- Given records -
+===+

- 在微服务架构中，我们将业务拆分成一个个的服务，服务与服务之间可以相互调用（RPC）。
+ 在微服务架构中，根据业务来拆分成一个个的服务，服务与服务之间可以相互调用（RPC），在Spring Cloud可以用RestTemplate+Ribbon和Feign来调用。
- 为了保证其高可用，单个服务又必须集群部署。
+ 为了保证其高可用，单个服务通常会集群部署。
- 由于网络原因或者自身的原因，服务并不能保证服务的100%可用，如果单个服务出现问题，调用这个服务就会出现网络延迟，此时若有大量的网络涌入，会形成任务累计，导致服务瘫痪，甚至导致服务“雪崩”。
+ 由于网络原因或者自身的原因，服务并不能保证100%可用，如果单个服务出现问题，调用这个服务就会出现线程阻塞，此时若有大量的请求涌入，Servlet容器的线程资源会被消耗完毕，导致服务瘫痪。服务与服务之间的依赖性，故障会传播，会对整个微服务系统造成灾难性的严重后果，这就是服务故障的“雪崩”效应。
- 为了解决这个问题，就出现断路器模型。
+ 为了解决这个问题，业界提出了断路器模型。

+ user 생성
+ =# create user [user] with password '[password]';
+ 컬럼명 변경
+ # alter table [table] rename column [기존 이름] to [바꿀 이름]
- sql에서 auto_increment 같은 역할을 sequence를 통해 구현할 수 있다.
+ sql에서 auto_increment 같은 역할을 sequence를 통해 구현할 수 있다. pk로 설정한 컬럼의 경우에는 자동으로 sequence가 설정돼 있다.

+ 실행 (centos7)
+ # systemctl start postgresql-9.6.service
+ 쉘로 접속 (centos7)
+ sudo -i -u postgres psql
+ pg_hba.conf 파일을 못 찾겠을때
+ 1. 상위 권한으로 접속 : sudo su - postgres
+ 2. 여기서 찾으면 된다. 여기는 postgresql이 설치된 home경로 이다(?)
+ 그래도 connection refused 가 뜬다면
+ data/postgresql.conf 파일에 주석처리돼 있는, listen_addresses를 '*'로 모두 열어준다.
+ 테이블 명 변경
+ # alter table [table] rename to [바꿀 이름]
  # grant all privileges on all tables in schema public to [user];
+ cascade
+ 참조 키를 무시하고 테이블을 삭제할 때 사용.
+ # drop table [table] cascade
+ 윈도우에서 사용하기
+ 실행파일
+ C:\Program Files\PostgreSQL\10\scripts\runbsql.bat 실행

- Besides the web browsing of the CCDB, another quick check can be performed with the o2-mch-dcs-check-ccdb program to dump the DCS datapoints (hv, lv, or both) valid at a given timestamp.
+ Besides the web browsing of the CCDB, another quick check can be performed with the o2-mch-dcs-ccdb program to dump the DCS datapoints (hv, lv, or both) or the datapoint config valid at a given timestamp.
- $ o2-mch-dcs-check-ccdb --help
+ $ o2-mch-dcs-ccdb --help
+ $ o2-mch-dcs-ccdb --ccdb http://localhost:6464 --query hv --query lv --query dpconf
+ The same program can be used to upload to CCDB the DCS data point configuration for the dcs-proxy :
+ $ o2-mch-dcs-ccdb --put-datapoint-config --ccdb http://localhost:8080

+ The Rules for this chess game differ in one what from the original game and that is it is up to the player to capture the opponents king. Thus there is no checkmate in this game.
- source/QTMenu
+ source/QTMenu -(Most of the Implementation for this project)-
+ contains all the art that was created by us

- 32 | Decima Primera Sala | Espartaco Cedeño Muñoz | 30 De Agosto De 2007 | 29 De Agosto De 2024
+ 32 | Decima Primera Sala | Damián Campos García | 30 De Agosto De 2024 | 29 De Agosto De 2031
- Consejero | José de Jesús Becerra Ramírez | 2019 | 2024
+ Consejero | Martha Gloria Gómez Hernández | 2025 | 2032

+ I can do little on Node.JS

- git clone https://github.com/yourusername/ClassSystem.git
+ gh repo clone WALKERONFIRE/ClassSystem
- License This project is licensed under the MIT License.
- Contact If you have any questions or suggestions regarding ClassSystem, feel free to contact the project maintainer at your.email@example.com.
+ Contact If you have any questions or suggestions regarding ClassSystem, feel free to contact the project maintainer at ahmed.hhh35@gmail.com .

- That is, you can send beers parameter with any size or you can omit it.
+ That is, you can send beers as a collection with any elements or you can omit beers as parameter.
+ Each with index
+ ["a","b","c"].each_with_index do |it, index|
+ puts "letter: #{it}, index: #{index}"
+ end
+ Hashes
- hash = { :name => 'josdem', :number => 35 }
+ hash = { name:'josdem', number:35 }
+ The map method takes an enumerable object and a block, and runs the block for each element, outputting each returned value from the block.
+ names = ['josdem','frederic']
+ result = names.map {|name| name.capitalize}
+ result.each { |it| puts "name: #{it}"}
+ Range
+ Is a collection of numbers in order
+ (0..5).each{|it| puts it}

+===+

Within the records above, how many lines include the word "free"? Only the number is wanted.

2